■ WHAT IS BEING ASKED
Retype each entry exactly as written, and keep the pictures out of the copy.

Web document revisions:
□ □ □ □ □

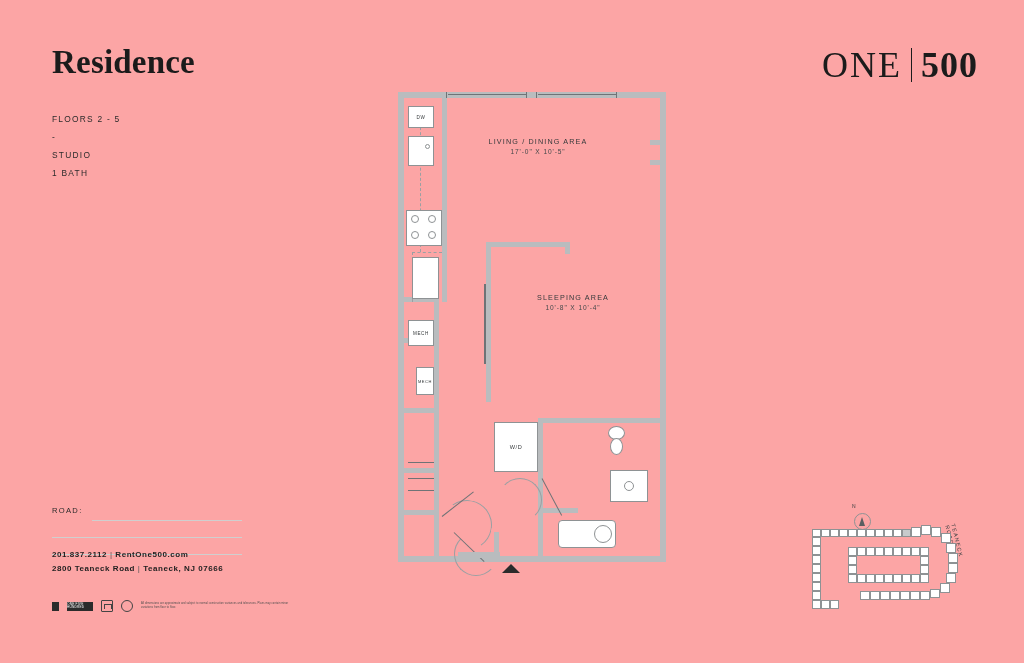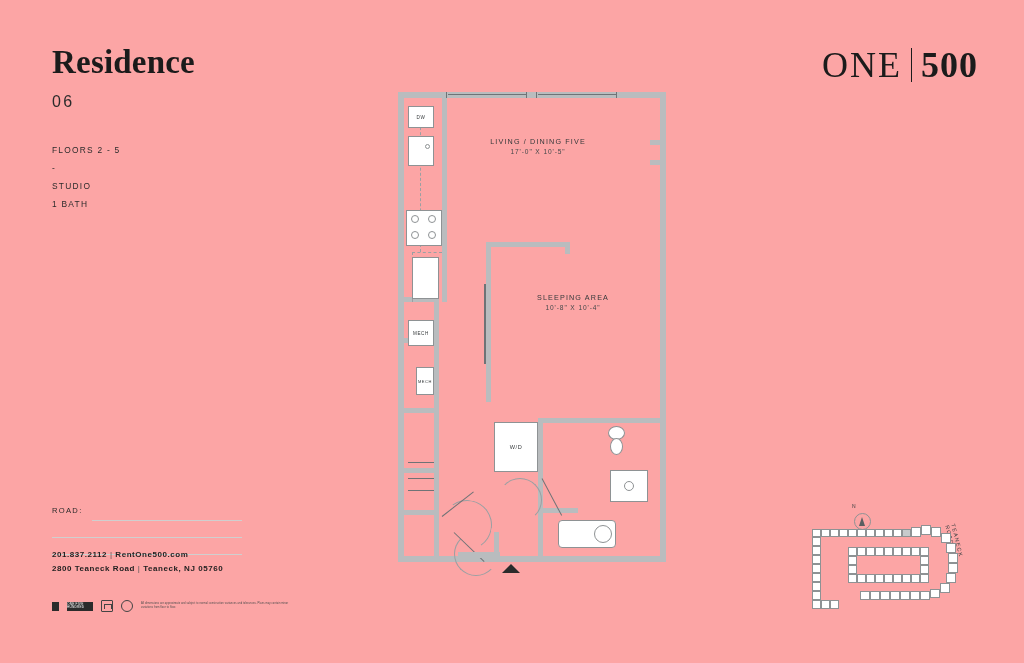--- a/index.html
+++ b/index.html
@@ -278,7 +278,6 @@
 
   <div class="left-col">
     <div class="residence-title">Residence</div>
-    <div class="residence-number">06</div>
     <div class="meta-block">
       <div>FLOORS 2 - 5</div>
       <div>-</div>

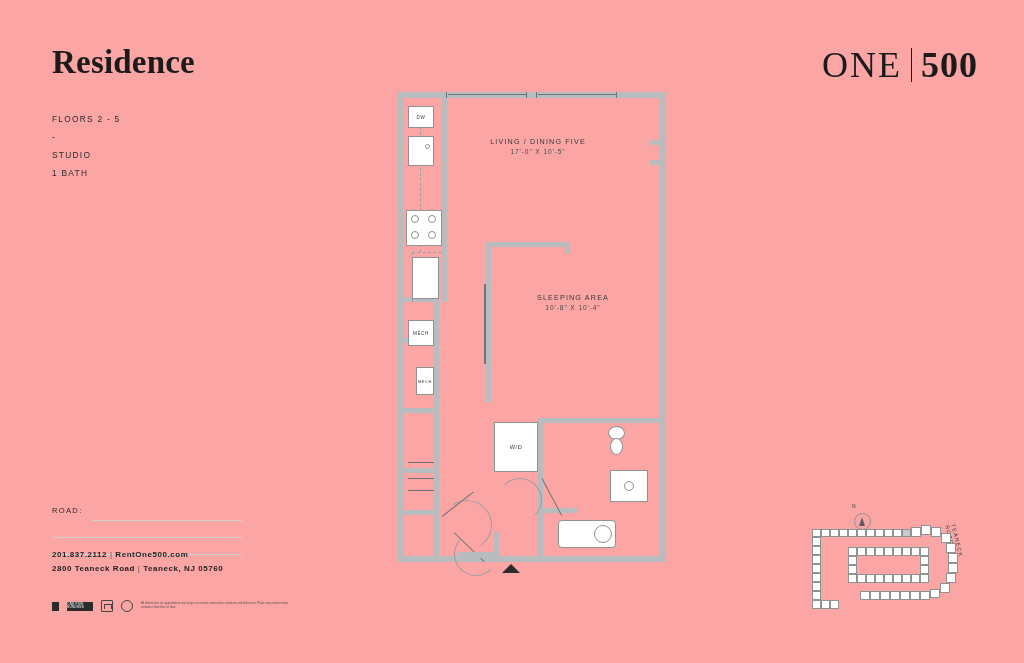--- a/index.html
+++ b/index.html
@@ -381,7 +381,7 @@
     <div class="thin" style="left:86px; top:192px; width:2px; height:80px;"></div>
 
     <div class="room-label" style="left:60px; top:44px; width:160px;">
-      <div>LIVING / DINING FIVE</div>
+      <div>LIVING / DINING AREA</div>
       <div class="room-dims">17'-0" X 10'-5"</div>
     </div>
 

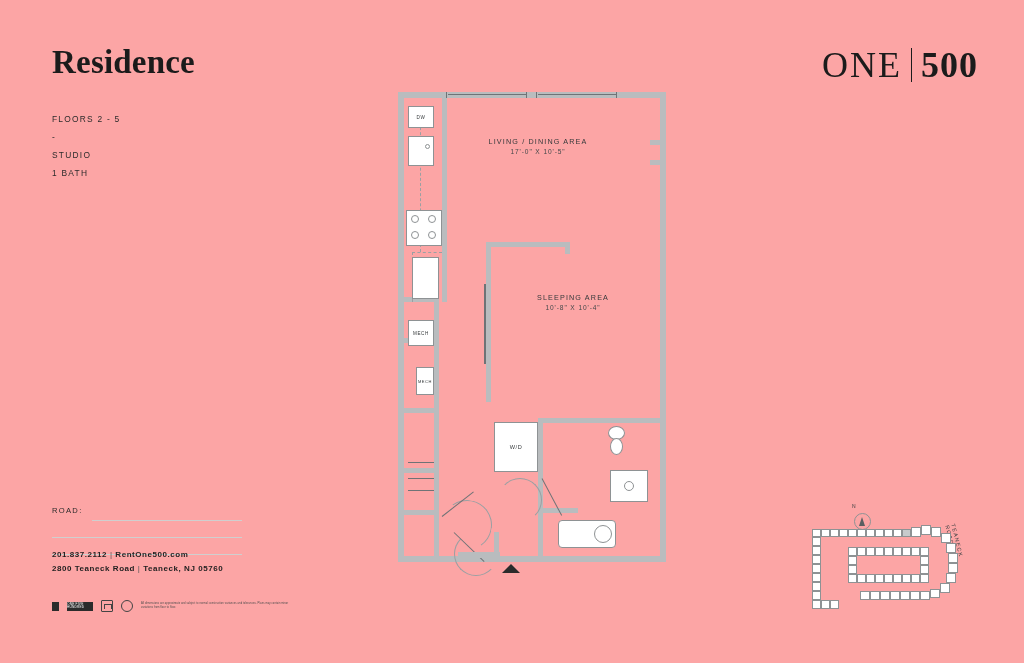--- a/index.html
+++ b/index.html
@@ -302,7 +302,7 @@
     <div class="footer-line">
       <span>2800 Teaneck Road</span>
       <span class="footer-sep">|</span>
-      <span>Teaneck, NJ 05760</span>
+      <span>Teaneck, NJ 07666</span>
     </div>
   </div>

□ □ □ □ □

■ SOLUTION TO THIS TASK
--- a/index.html
+++ b/index.html
@@ -278,7 +278,6 @@
 
   <div class="left-col">
     <div class="residence-title">Residence</div>
-    <div class="residence-number">06</div>
     <div class="meta-block">
       <div>FLOORS 2 - 5</div>
       <div>-</div>

--- a/index.html
+++ b/index.html
@@ -381,7 +381,7 @@
     <div class="thin" style="left:86px; top:192px; width:2px; height:80px;"></div>
 
     <div class="room-label" style="left:60px; top:44px; width:160px;">
-      <div>LIVING / DINING FIVE</div>
+      <div>LIVING / DINING AREA</div>
       <div class="room-dims">17'-0" X 10'-5"</div>
     </div>
 

--- a/index.html
+++ b/index.html
@@ -302,7 +302,7 @@
     <div class="footer-line">
       <span>2800 Teaneck Road</span>
       <span class="footer-sep">|</span>
-      <span>Teaneck, NJ 05760</span>
+      <span>Teaneck, NJ 07666</span>
     </div>
   </div>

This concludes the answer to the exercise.